Na moda, aprendi que vestir é escrever uma narrativa. O tecido é texto. Cada cor, forma ou textura traduz o que sentimos e o que desejamos comunicar. No vestir, performamos papéis, pertencemos, desafiamos, ressignificamos, principalmente para uma marca de moda que dialoga com o público masculino como a Aramis. Zygmunt Bauman chamou nossa era de “modernidade líquida”, identidades em constante movimento, em busca de coerência num mundo fragmentado. Nesse contexto, as marcas tornam-se espelhos: ajudam as pessoas a se verem e a se reconhecerem em meio ao ruído.

Mas há algo novo nesse tempo. O que antes era sobre aparência hoje é sobre coerência. Não basta parecer autêntico, é preciso ser. A geração que cresce entre múltiplas identidades digitais, culturais e de gênero exige das marcas algo mais profundo: verdade emocional e responsabilidade simbólica. Como mostram estudos recentes da WGSN e da McKinsey, consumidores jovens associam expressão não mais à exibição, mas à integridade. O “bem-estar” se expande para o campo do “bem-ser”, um estado em que o estilo, o comportamento e os valores caminham juntos.

Esse deslocamento traz uma lição fundamental: a expressão só é plena quando é relacional. O eu não existe isolado. A roupa que visto fala com o olhar do outro. O perfume que escolho dialoga com o ambiente. O cuidado que dedico a mim reverbera na maneira como me relaciono com o mundo. Em tempos de hiperindividualismo e autoimagem, talvez o verdadeiro luxo seja reconectar o eu ao todo e recuperar o sentido de pertencimento que o consumo fragmentado dissolveu.

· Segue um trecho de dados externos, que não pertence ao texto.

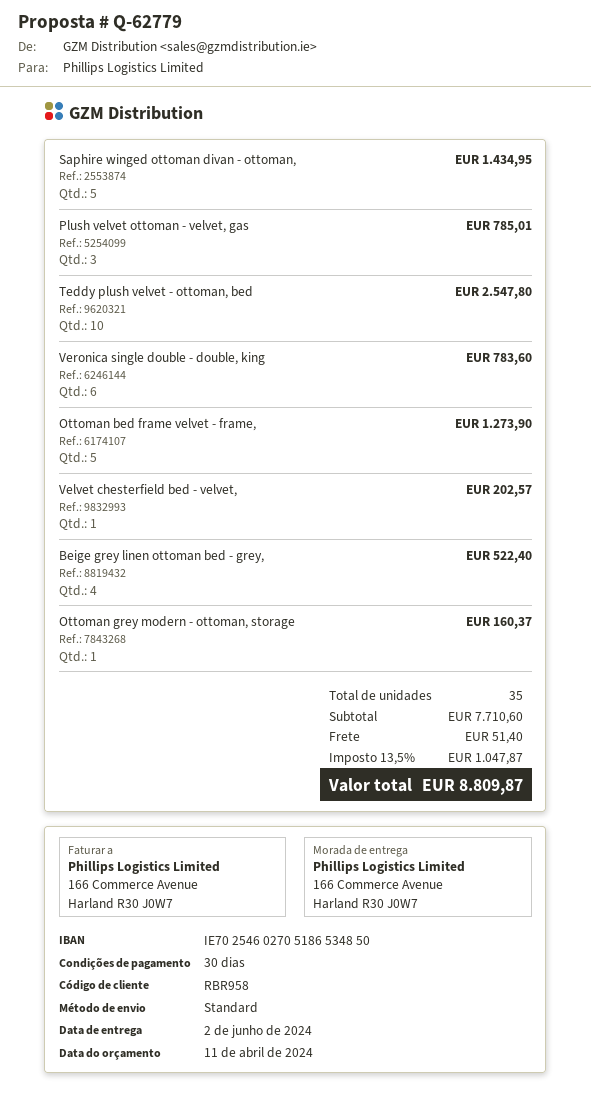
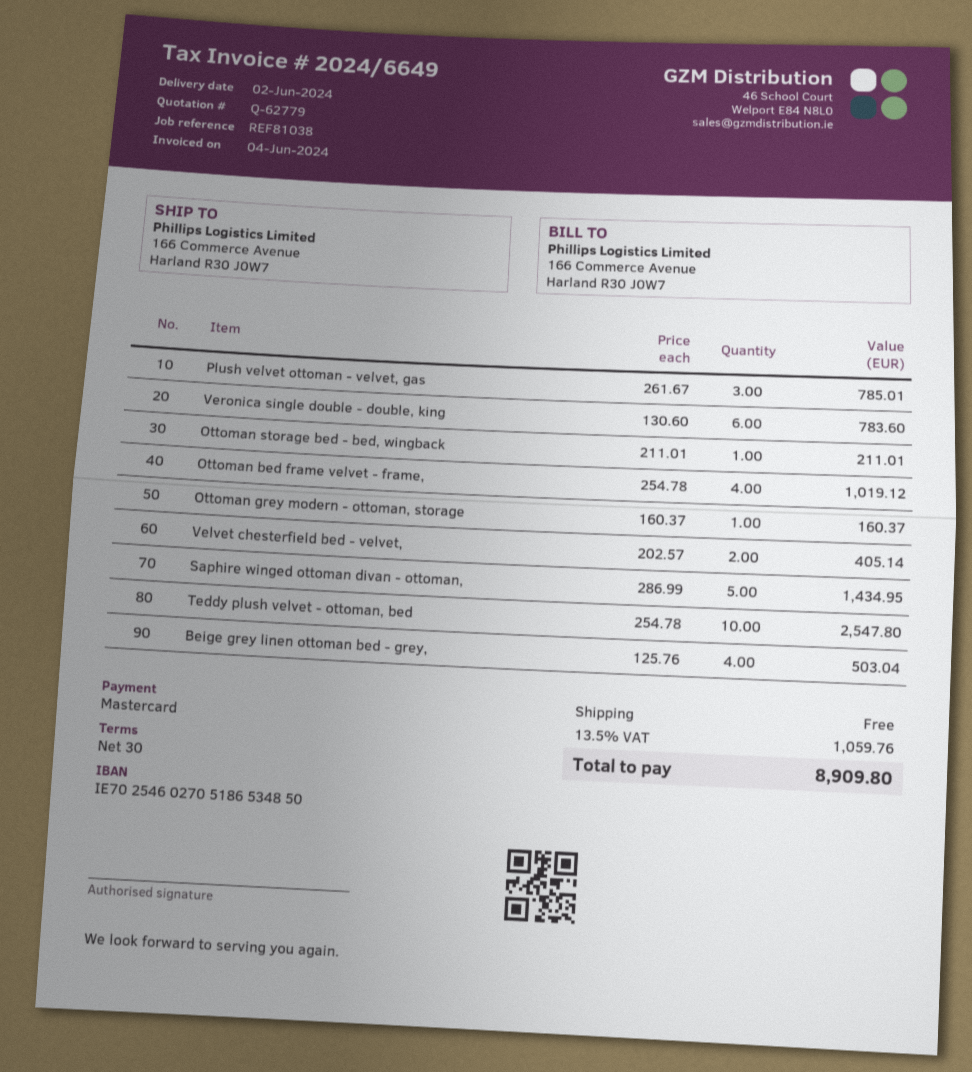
Ottoman bed frame velvet - frame,: 5 for 1273.90 -> 4 for 1019.12
Velvet chesterfield bed - velvet,: 1 for 202.57 -> 2 for 405.14
Beige grey linen ottoman bed - grey,: 4 for 522.40 -> 4 for 503.04
Ottoman storage bed - bed, wingback: none -> 1 for 211.01
shipping: 51.40 -> 0.00
tax: 13.5% = 1047.87 -> 13.5% = 1059.76
total: 8809.87 -> 8909.80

É aqui que as marcas de expressão, sejam de moda, beleza ou estilo de vida, encontram sua função mais profunda. Não é mais apenas sobre oferecer produtos que deixem a aparência das pessoas melhores, mas também sobre criar sistemas simbólicos que as ajudem a existir com mais consciência, liberdade e vínculo. Sempre acreditei que as marcas não apenas refletem a cultura, mas têm o poder de ajudá-la a evoluir. E talvez essa seja a nova fronteira das marcas contemporâneas: sair da estética e chegar à ética, atravessar o produto e alcançar a presença.

Ao longo dos anos, pude ver isso se concretizar participando de projetos e campanhas que colocaram a humanidade + natureza no centro. Não pela via do discurso, mas da escuta. Entendi que a força de uma marca não está no quanto ela fala sobre si, mas no quanto ela permite que as pessoas se expressem por meio dela. Marcas assim se tornam traduções culturais do tempo em que vivemos e também portais para o que queremos ser.

Hoje, quando penso sobre o futuro de expressão das marcas, vejo que o desafio não é criar o novo, mas criar o significativo. Num mundo acelerado por IA, a vantagem competitiva está no que não pode ser automatizado: empatia, intuição, beleza e vínculo. As marcas que sobreviverão serão aquelas que souberem costurar tecnologia e alma, performance e propósito, estética e sentido.

E talvez esse seja também o meu próprio movimento de agora. Depois de anos mergulhado na profundidade do indivíduo, da identidade e da expressividade, começo um novo olhar sobre as conexões e relações. Entender a essência do “eu” foi essencial para agora poder explorar o “nós”. Porque no fim, entre pele e tecido, o que realmente nos veste é o invisível: o gesto de se expressar e, sobretudo, o de se conectar.